Pourtant, regardez ce que vous tenez entre vos mains : un dossier que vous avez commencé à préparer il y a quelques jours, avec des notes prises au vol, des idées qui ont émergé pendant une pause café. Ce n’est pas encore parfait, mais c’est déjà une étape. Au lieu de vous laisser envahir par l’image globale de l’échec possible, revenez à ces petites avancées. Elles rappellent que ce qui paraissait insurmontable la veille s’est un peu déplacé aujourd’hui, parce que vous avez agi, même modestement.
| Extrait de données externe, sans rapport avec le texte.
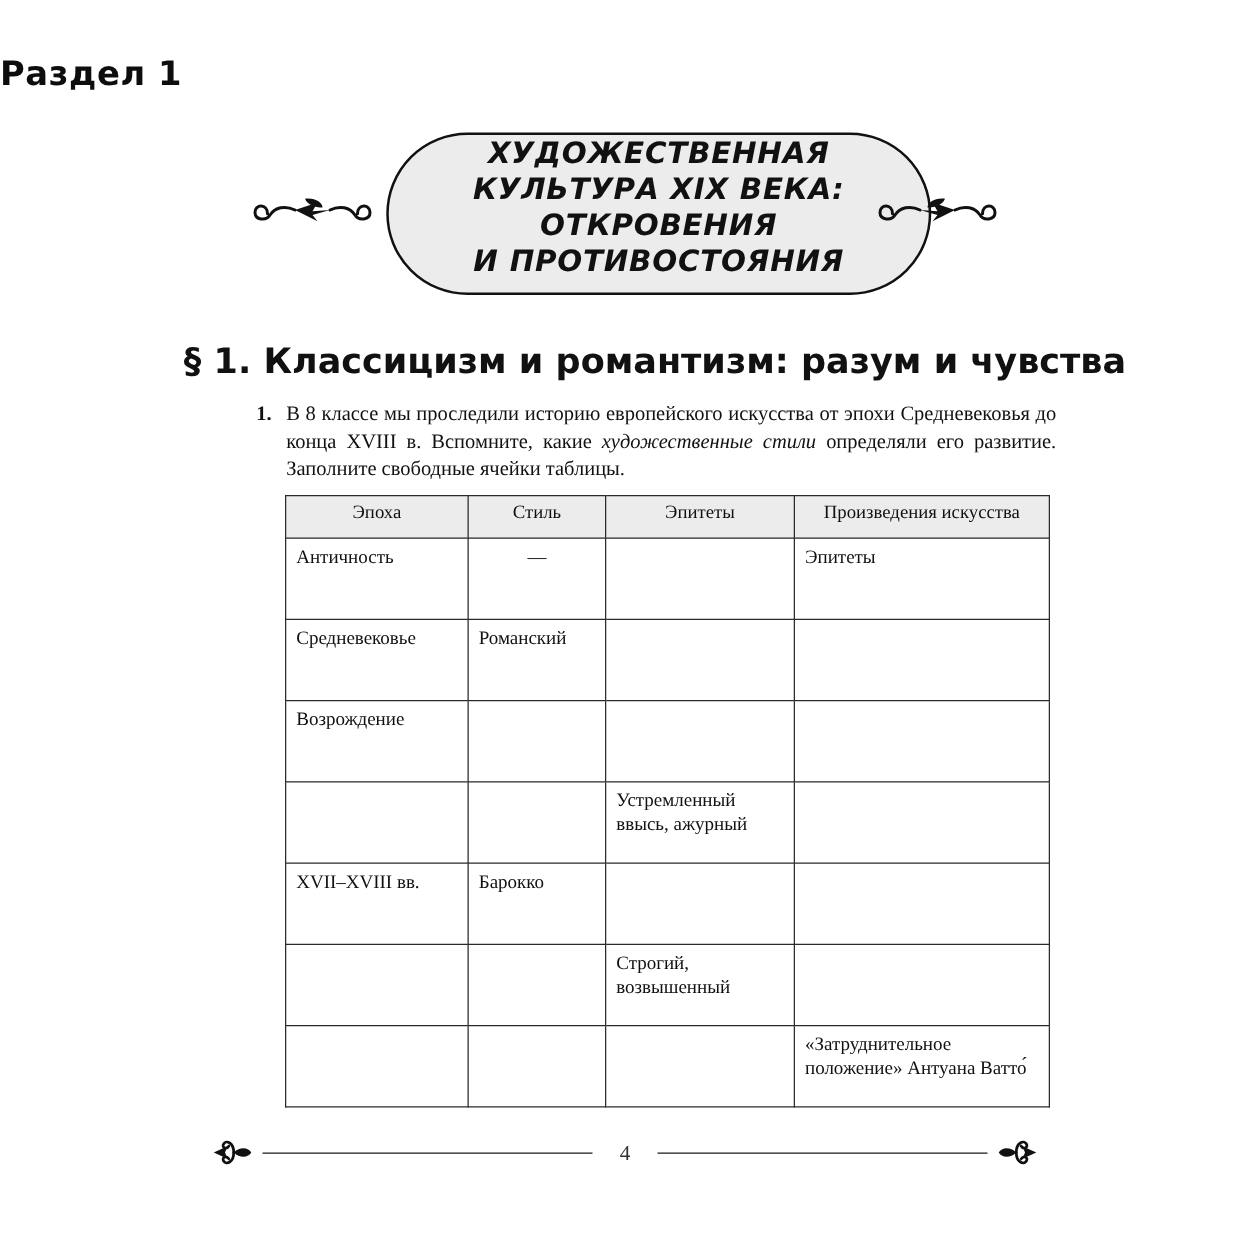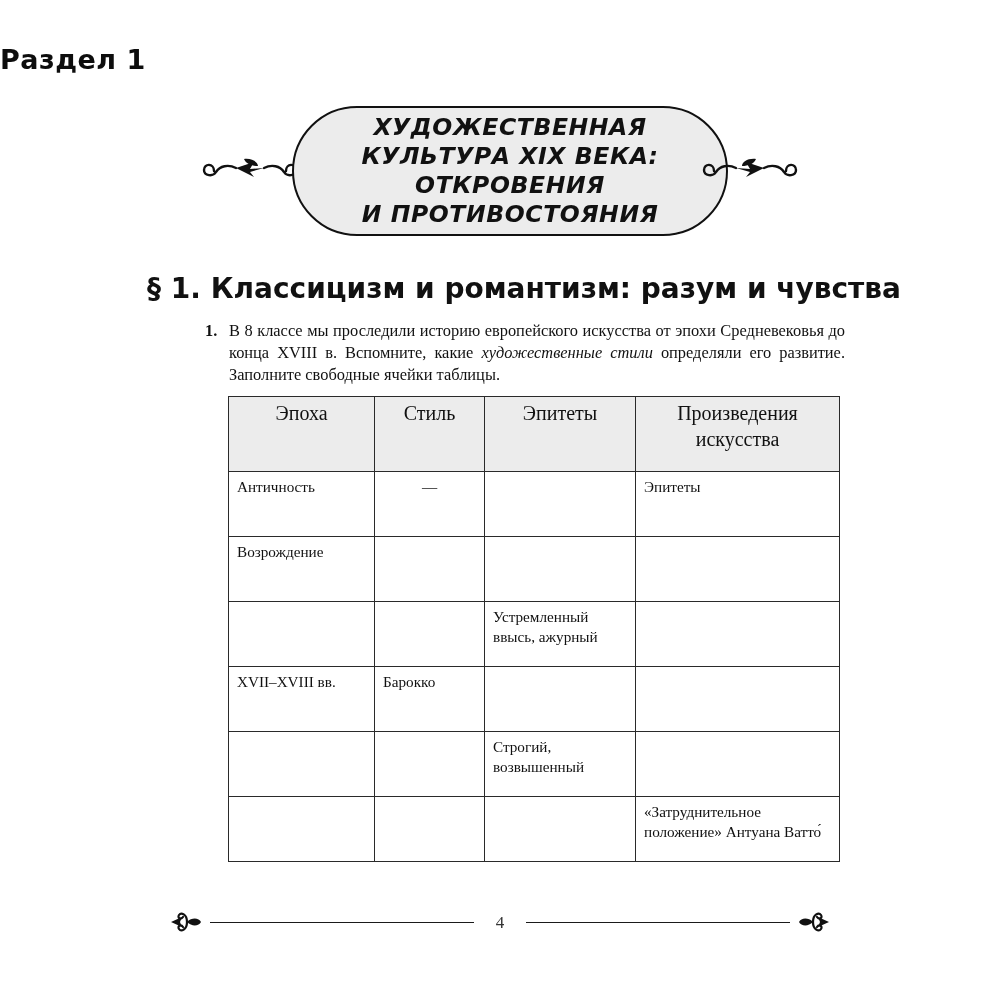--- a/index.html
+++ b/index.html
@@ -59,7 +59,7 @@
 
   .title-box {
     position: absolute;
-    left: 292px;
+    left: 309px;
     top: 2px;
     width: 436px;
     height: 130px;
@@ -68,7 +68,6 @@
     border-radius: 66px;
     box-sizing: border-box;
     display: flex;
-    align-items: center;
     justify-content: center;
   }
   .title-text {

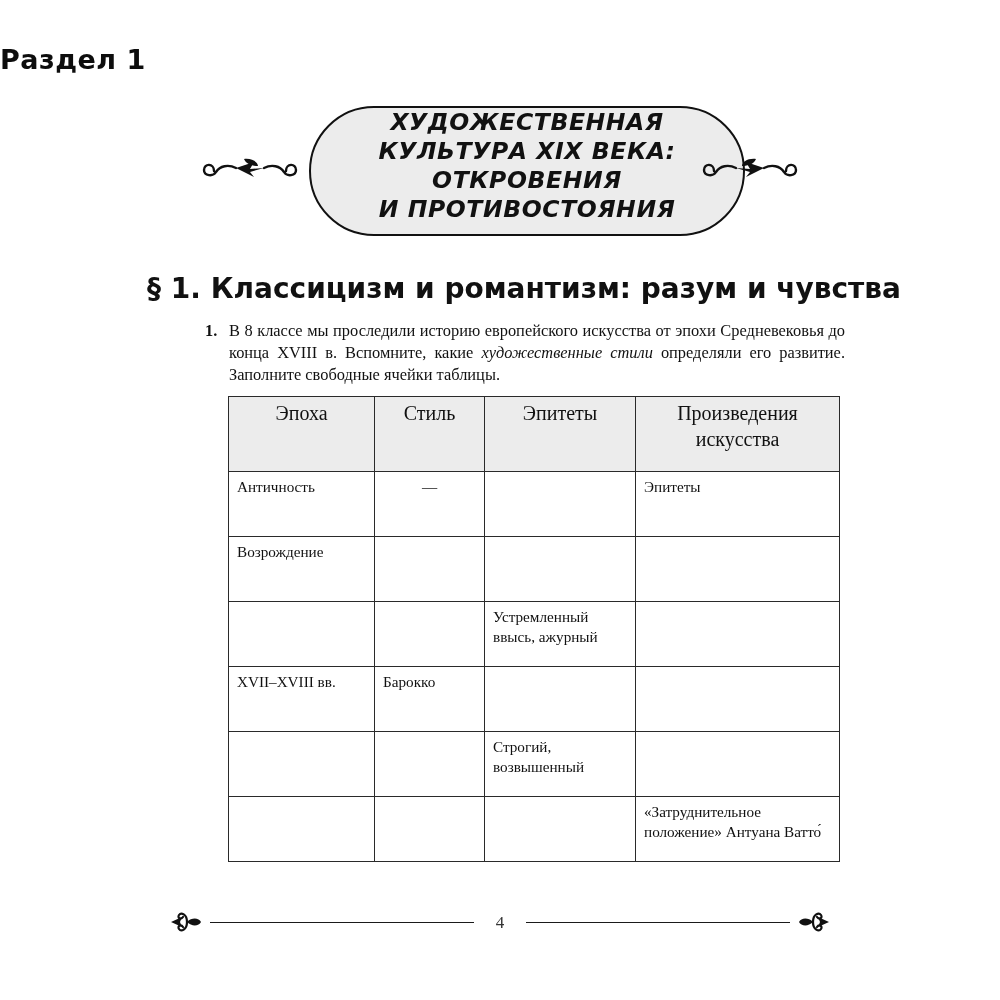--- a/index.html
+++ b/index.html
@@ -142,8 +142,8 @@
     text-align: center;
     height: 20px;
     padding-top: 4px;
-    padding-bottom: 19px;
-    font-size: 20px;
+    padding-bottom: 9px;
+    font-size: 15px;
   }
   .data-table tbody td { height: 55px; }
   .data-table col.c-epoch  { width: 146px; }

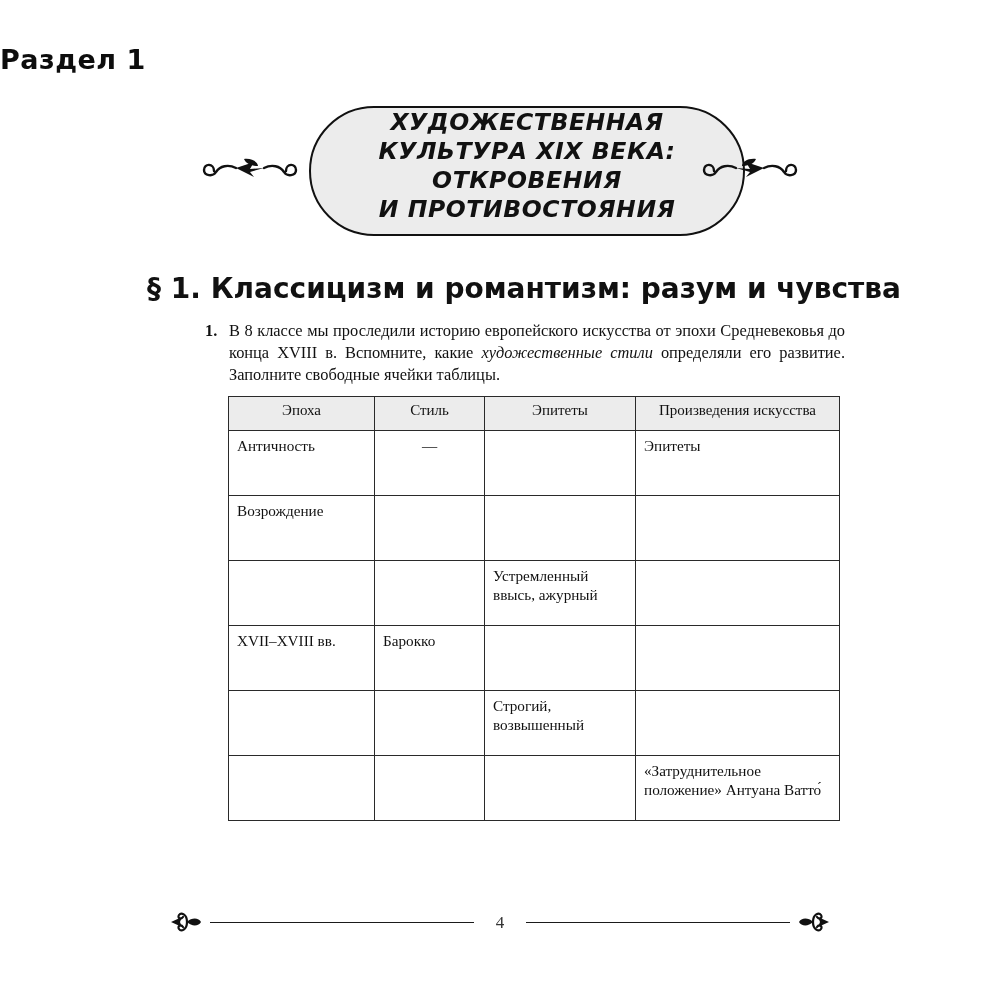--- a/index.html
+++ b/index.html
@@ -277,6 +277,12 @@
         <td>Эпитеты</td>
       </tr>
       <tr>
+        <td>Средневековье</td>
+        <td>Романский</td>
+        <td></td>
+        <td></td>
+      </tr>
+      <tr>
         <td>Возрождение</td>
         <td></td>
         <td></td>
Cette reconnaissance des pas discrets que vous avez faits change la perspective : le doute n’est plus une barrière fixe, mais une pensée qu’on peut ajuster en s’appuyant sur ce qui est déjà là.
Imaginez maintenant tester cela plus loin. Prenez une partie de cette présentation, la plus simple, et présentez-la à un collègue de confiance, juste pour un retour rapide. Ce petit échange, loin d’être une épreuve, peut révéler une force que vous n’aviez pas mesurée à sa juste valeur. Et quand le retour est positif – une idée affinée, un encouragement –, cela renforce l’élan, sans forcer. C’est comme si chaque fois que vous osez ce geste concret, une confiance nouvelle s’ancre un peu plus, non pas en un bond spectaculaire, mais en une habitude qui se tisse au fil des jours.
Ce n’est pas une transformation radicale, mais une façon de progresser qui s’inscrit dans le quotidien. Le présent, avec ses gestes ordinaires, devient alors ce socle qui soutient les aspirations plus larges, en les rendant accessibles, une à une. Vous avancez ainsi, avec une assurance qui grandit de l’intérieur.